Figuriamoci se ci si disturba di accendere i riflettori su chi quell’impresa l’ha diretta sino ad oggi. Già, perché in Italia ogni volta che c’è da gestire politicamente una grande crisi aziendale l’obiettivo da raggiungere è quello della riduzione gli stipendi e dei diritti dei lavoratori, senza alcuna importante riflessione (cui dovrebbero seguire altrettante importanti azioni) sui problemi strutturali del nostro sistema economico e finanziario, nonché sulle responsabilità del management.
Da molti anni, ormai, non si fa altro che formulare accordi al ribasso che colpiscono il reddito da lavoro.

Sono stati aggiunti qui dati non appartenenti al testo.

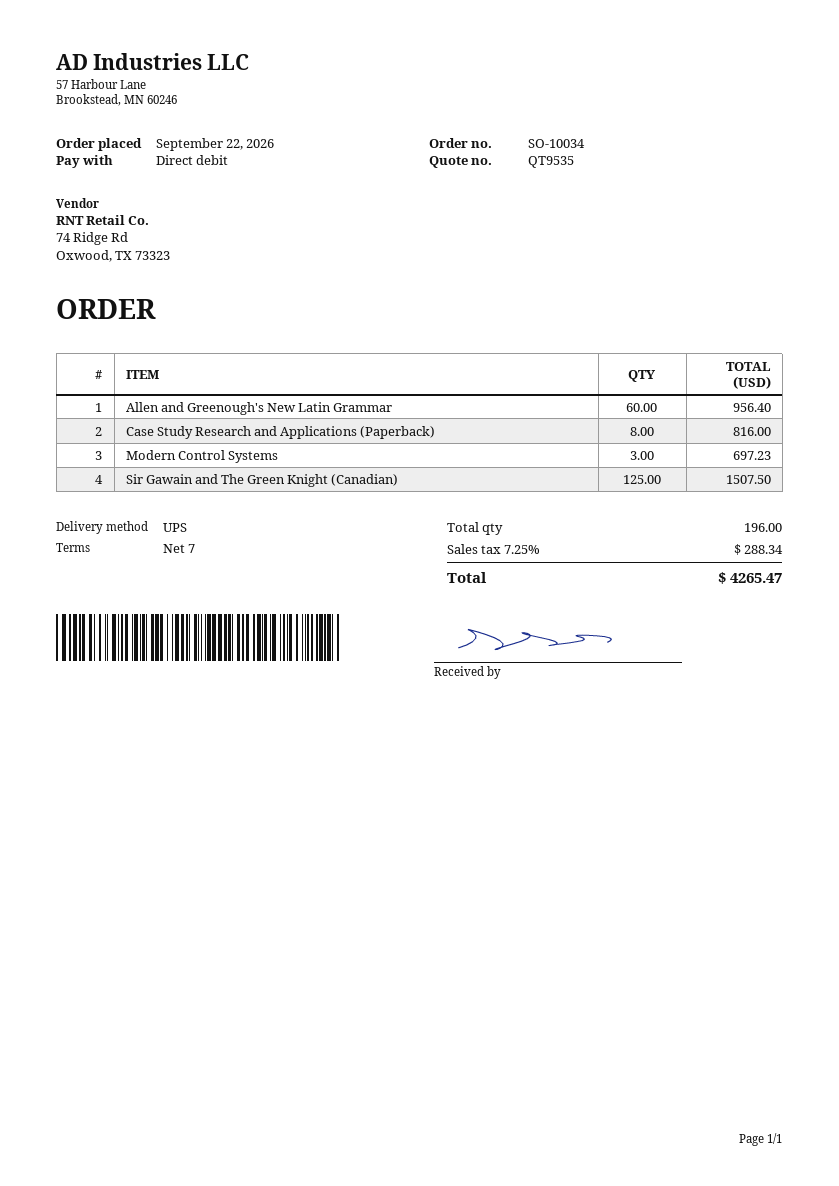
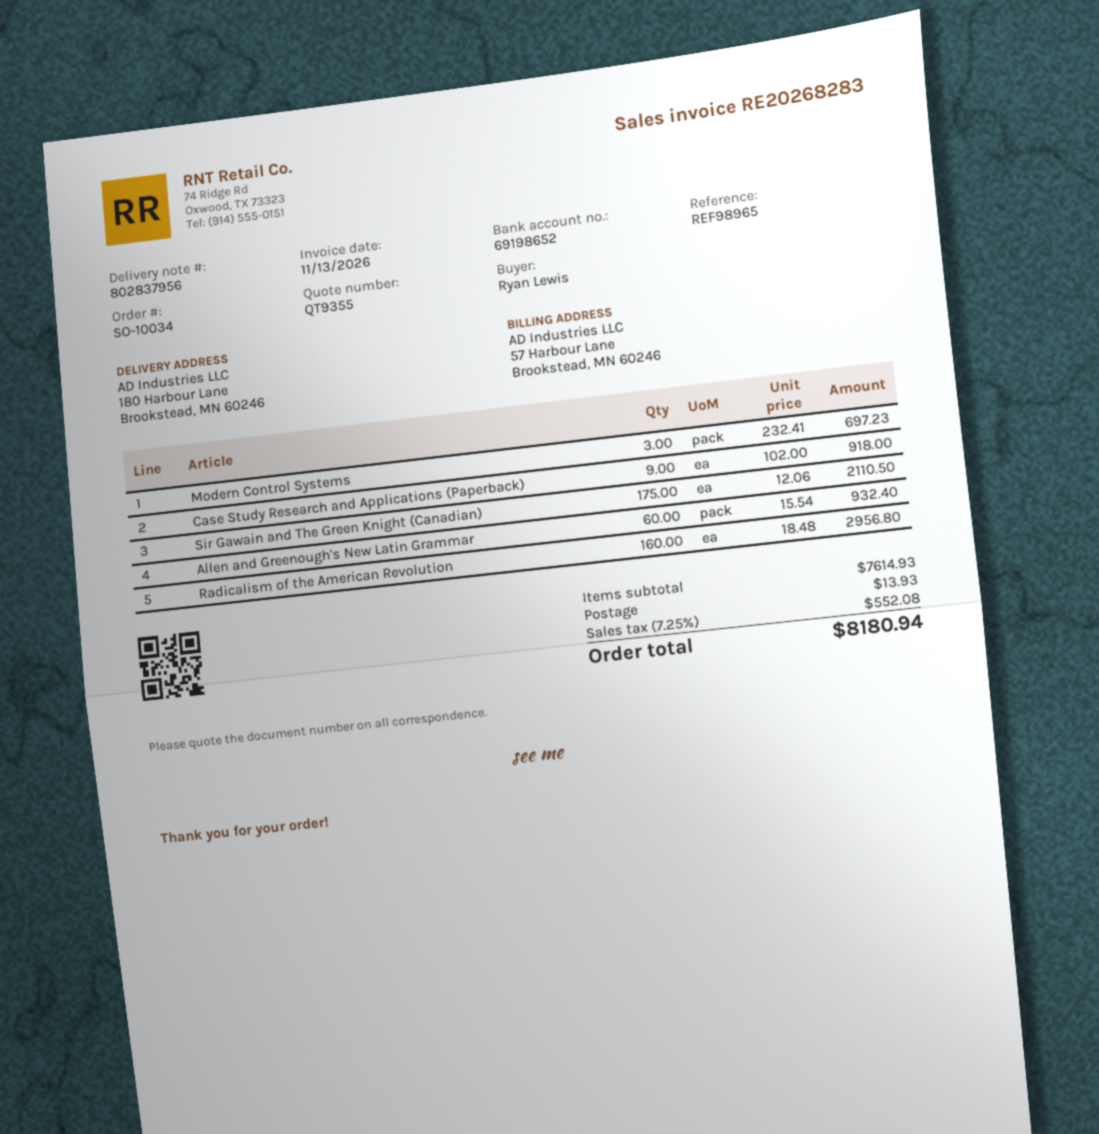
quote number: QT9535 -> QT9355
Allen and Greenough's New Latin Grammar: 60 for 956.40 -> 60 for 932.40
Case Study Research and Applications (Paperback): 8 for 816.00 -> 9 for 918.00
Sir Gawain and The Green Knight (Canadian): 125 for 1507.50 -> 175 for 2110.50
Radicalism of the American Revolution: none -> 160 for 2956.80
shipping: none -> 13.93
tax: 7.25% = 288.34 -> 7.25% = 552.08
total: 4265.47 -> 8180.94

E’ il caso di ricordare che non sono di certo i lavoratori a dirigere una impresa, i dipendenti sono eterodiretti, quindi subiscono le scelte direttive altrui. Spetta all’imprenditore decidere come produrre profitto, e tal fine esercita il potere di direzione dell’impresa controbilanciato dall’assunzione del rischio sui risultati prodotti.

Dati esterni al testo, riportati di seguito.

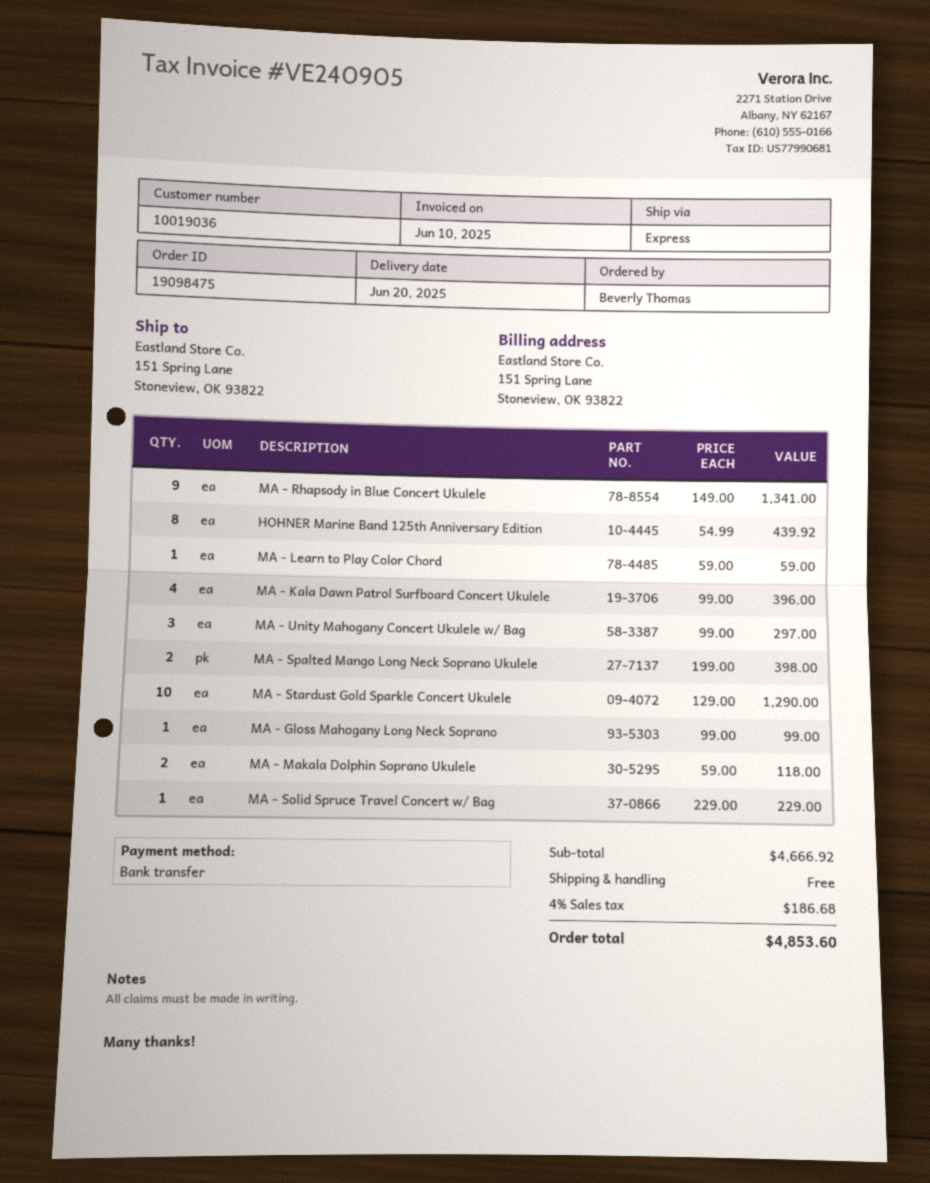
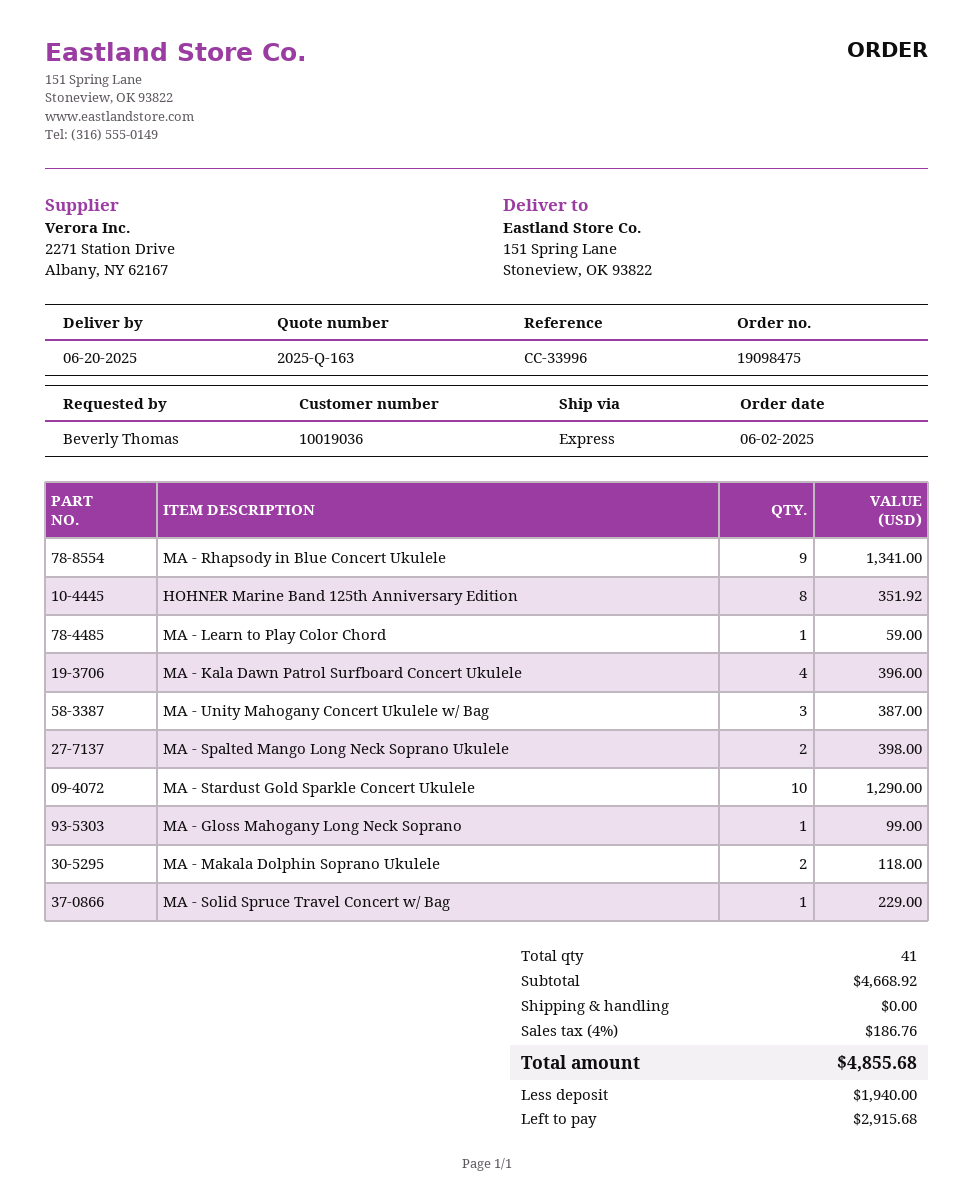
HOHNER Marine Band 125th Anniversary Edition: 8 for 439.92 -> 8 for 351.92
MA - Unity Mahogany Concert Ukulele w/ Bag: 3 for 297.00 -> 3 for 387.00
subtotal: 4666.92 -> 4668.92
tax: 4% = 186.68 -> 4% = 186.76
total: 4853.60 -> 4855.68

Chi ha guidato concretamente sino ad oggi la compagnia Alitalia? Cosa non ha funzionato nella gestione dell’impresa? Questo sembra non interessare al governo chiamato a gestire la crisi: la colpa è dei lavoratori che non hanno firmato l’accordo, punto. “Rammarico e sconcerto per l’esito del referendum… che mette a rischio il piano di ricapitalizzazione della compagnia”, hanno dichiarato congiuntamente il ministro dello Sviluppo Economico Carlo Calenda, il ministro delle Infrastrutture Graziano Delrio e il ministro del Lavoro Giuliano Poletti.

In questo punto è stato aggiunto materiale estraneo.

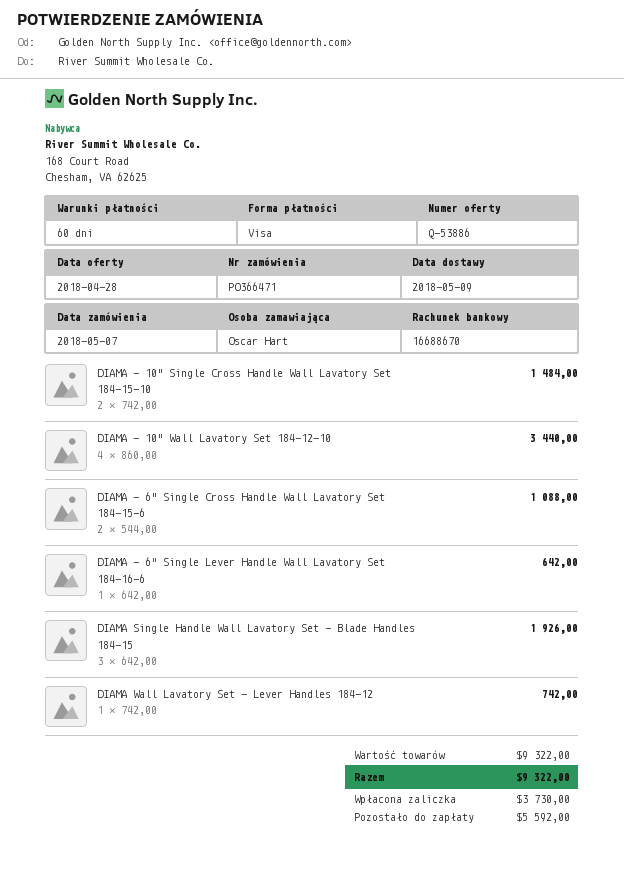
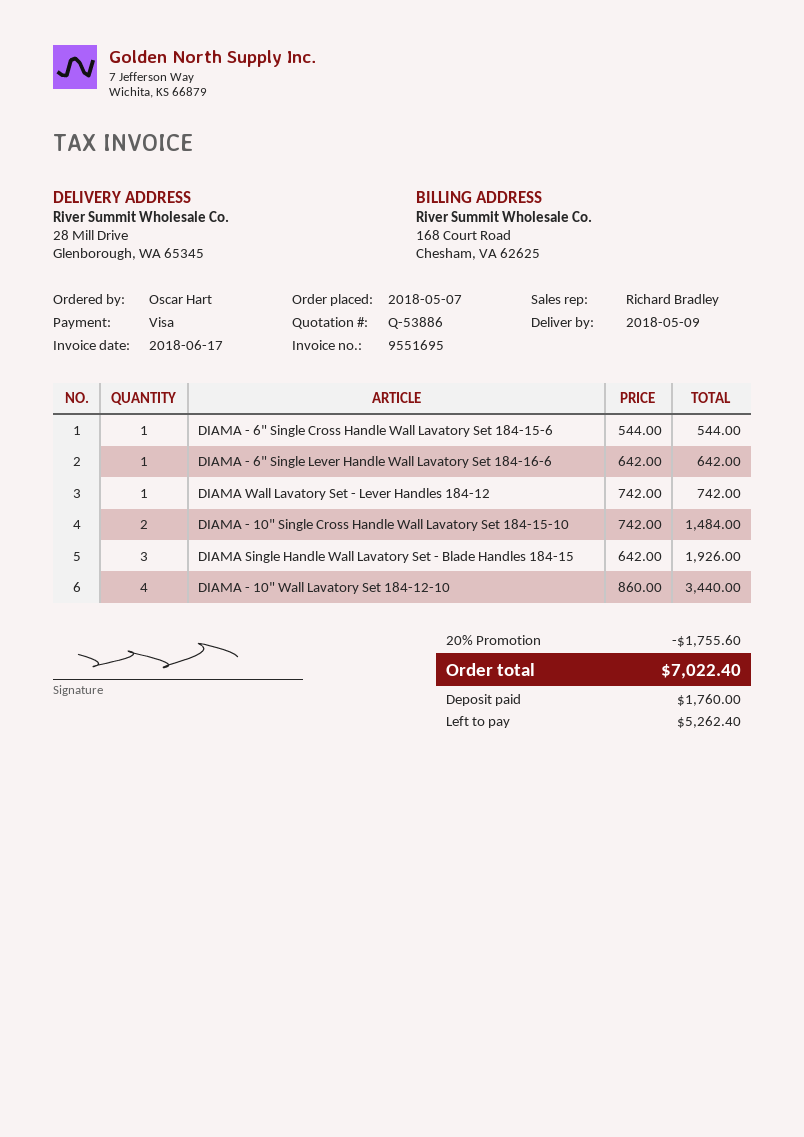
DIAMA - 6" Single Cross Handle Wall Lavatory Set 184-15-6: 2 x 544.00 = 1088.00 -> 1 x 544.00 = 544.00
discount: none -> 20% = 1755.60
total: 9322.00 -> 7022.40
deposit: 3730.00 -> 1760.00
balance: 5592.00 -> 5262.40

Pare di capire che per tali ministri la colpa delle grandi crisi della compagnia che si sono succedute negli ultimi anni – e gestite con la lunga mano della politica – non sono rilevanti per comprendere le attuali difficoltà. Chi se ne frega, poi, di tutte le rinunce dei lavoratori e dei tagli al personale realizzati per gestire i disastri precedenti che non posso di certo considerarsi risolti. Questo dovrebbe destare sconcerto, non certamente le proteste dei lavoratori.
I dipendenti Alitalia, così come altri prima di loro, hanno lanciato un forte allarme contro l’idea, tutta politica, che l’Italia possa continuare a restare a galla facendo cassa con i diritti dei lavoratori.